Supplied material -
################
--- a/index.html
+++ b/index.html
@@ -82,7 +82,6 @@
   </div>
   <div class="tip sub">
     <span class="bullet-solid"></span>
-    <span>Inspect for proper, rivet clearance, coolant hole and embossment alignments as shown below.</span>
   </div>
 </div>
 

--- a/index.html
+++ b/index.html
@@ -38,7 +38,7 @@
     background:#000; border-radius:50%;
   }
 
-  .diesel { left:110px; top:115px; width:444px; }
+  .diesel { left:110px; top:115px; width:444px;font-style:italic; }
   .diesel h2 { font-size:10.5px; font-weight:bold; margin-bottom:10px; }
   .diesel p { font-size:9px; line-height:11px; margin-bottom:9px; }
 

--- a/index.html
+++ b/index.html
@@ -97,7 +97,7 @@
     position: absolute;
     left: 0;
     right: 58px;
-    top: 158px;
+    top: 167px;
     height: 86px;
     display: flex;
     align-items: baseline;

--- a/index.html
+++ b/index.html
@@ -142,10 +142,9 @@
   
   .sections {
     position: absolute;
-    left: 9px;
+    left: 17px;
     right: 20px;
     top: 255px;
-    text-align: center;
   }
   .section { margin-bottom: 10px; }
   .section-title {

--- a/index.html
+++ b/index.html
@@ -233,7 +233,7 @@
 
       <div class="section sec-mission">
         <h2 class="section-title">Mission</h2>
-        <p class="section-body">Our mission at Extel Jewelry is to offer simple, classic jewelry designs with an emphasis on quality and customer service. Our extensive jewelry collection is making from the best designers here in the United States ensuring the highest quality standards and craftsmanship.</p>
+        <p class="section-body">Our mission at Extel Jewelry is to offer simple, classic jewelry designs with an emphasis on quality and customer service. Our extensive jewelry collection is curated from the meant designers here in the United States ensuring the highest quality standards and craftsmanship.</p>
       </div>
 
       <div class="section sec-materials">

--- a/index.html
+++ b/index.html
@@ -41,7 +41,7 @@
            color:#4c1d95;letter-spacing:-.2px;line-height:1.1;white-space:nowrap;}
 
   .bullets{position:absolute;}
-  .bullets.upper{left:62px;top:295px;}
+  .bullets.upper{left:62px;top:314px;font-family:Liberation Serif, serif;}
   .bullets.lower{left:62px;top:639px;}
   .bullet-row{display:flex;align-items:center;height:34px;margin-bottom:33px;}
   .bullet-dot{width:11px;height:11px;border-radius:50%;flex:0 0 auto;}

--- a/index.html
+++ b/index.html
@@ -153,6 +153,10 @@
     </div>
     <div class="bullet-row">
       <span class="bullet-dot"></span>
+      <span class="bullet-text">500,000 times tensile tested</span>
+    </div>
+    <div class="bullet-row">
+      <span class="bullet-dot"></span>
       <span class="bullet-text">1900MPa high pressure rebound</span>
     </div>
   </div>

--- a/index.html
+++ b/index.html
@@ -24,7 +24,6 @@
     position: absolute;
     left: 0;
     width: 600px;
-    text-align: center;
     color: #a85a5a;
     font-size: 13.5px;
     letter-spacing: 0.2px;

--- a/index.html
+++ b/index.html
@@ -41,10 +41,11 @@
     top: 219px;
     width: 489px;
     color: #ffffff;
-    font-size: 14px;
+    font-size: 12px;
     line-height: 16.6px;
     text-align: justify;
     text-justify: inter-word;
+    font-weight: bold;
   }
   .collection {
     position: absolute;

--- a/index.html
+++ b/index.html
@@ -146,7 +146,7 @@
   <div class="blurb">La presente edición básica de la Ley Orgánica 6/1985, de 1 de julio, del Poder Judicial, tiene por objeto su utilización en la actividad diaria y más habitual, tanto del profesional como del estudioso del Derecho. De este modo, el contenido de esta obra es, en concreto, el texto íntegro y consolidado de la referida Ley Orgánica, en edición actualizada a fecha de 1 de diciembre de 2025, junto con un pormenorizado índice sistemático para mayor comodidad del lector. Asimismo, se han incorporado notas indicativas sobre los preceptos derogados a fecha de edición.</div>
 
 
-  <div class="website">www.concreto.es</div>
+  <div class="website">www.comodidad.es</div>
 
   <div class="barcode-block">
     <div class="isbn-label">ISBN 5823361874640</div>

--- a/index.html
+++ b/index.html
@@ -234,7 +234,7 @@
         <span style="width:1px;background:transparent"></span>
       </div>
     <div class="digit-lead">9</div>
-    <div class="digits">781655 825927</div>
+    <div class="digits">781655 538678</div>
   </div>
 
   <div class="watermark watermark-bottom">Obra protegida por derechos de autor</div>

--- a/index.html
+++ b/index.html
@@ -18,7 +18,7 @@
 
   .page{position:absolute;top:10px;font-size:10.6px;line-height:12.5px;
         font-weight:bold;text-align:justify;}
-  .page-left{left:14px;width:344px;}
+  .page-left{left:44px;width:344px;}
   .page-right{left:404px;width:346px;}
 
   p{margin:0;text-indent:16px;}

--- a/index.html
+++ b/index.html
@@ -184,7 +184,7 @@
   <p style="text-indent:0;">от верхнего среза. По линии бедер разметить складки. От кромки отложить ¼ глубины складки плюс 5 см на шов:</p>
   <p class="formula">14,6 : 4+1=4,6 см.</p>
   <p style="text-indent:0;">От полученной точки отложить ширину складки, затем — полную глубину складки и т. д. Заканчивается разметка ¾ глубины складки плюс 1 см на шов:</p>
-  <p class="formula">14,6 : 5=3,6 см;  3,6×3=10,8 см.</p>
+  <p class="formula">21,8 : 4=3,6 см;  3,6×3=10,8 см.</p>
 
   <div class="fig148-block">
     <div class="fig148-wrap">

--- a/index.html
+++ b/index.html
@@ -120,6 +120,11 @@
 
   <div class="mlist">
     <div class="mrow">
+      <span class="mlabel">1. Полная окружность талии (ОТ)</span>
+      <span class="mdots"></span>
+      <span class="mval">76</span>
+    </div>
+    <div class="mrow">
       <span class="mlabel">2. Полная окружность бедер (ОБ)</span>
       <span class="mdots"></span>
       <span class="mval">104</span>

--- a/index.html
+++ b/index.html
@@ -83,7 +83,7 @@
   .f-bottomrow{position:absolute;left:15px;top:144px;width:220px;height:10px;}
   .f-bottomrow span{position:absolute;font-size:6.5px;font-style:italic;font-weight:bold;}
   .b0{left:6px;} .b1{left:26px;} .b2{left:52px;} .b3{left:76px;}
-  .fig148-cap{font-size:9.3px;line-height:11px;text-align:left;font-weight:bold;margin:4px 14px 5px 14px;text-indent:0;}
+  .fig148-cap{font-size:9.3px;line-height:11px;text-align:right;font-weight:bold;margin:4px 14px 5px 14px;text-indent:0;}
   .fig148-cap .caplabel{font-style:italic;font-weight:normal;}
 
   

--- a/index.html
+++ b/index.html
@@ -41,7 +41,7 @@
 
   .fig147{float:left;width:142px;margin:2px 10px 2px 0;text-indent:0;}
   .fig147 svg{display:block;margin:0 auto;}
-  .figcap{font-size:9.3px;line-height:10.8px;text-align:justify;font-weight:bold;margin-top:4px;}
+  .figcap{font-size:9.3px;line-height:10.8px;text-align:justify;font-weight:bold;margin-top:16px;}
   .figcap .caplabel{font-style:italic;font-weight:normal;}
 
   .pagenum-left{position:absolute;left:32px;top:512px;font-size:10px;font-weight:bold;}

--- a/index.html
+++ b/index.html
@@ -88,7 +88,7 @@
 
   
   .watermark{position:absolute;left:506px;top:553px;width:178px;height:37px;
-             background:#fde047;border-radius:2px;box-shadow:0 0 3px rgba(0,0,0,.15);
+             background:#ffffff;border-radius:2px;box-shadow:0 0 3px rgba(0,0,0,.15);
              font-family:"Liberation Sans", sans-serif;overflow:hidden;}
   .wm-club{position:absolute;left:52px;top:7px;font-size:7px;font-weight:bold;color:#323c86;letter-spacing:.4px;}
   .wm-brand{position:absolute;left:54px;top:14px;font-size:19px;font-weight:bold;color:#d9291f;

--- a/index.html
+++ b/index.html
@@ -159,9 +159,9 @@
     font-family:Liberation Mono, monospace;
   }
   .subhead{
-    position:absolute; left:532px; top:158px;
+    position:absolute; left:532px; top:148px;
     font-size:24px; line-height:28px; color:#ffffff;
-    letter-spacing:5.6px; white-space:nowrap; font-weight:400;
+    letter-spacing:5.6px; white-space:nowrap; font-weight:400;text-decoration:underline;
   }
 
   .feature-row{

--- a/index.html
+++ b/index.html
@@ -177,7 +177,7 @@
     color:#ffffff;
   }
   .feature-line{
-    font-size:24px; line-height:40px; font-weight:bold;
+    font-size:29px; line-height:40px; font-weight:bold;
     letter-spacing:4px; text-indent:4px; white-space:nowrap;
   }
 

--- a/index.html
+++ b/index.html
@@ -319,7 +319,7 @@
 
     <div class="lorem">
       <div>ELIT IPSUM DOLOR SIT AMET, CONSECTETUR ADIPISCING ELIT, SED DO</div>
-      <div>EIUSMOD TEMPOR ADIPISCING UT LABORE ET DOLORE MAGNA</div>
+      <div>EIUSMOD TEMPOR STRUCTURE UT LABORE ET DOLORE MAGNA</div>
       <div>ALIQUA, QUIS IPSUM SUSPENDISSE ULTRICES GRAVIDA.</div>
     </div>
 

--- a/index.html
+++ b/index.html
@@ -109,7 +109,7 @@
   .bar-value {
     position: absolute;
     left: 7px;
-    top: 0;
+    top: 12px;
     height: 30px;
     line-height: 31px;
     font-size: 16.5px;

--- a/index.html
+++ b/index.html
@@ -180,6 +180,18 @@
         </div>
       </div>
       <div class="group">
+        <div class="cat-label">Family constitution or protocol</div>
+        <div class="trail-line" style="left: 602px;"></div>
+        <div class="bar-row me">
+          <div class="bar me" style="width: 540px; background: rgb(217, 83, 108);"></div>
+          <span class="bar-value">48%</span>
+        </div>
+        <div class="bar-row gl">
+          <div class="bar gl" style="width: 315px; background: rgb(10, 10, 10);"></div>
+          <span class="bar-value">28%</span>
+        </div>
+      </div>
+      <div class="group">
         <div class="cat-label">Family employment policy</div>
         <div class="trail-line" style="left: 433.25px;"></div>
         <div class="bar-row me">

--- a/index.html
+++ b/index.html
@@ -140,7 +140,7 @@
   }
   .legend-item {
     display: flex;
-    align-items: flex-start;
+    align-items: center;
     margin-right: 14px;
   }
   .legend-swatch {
################
Task directions -
All lines in the entries above that include "justify" should be found and copied.

Written response -
     text-align: justify;
     text-justify: inter-word;
         font-weight:bold;text-align:justify;}
-  .figcap{font-size:9.3px;line-height:10.8px;text-align:justify;font-weight:bold;margin-top:4px;}
+  .figcap{font-size:9.3px;line-height:10.8px;text-align:justify;font-weight:bold;margin-top:16px;}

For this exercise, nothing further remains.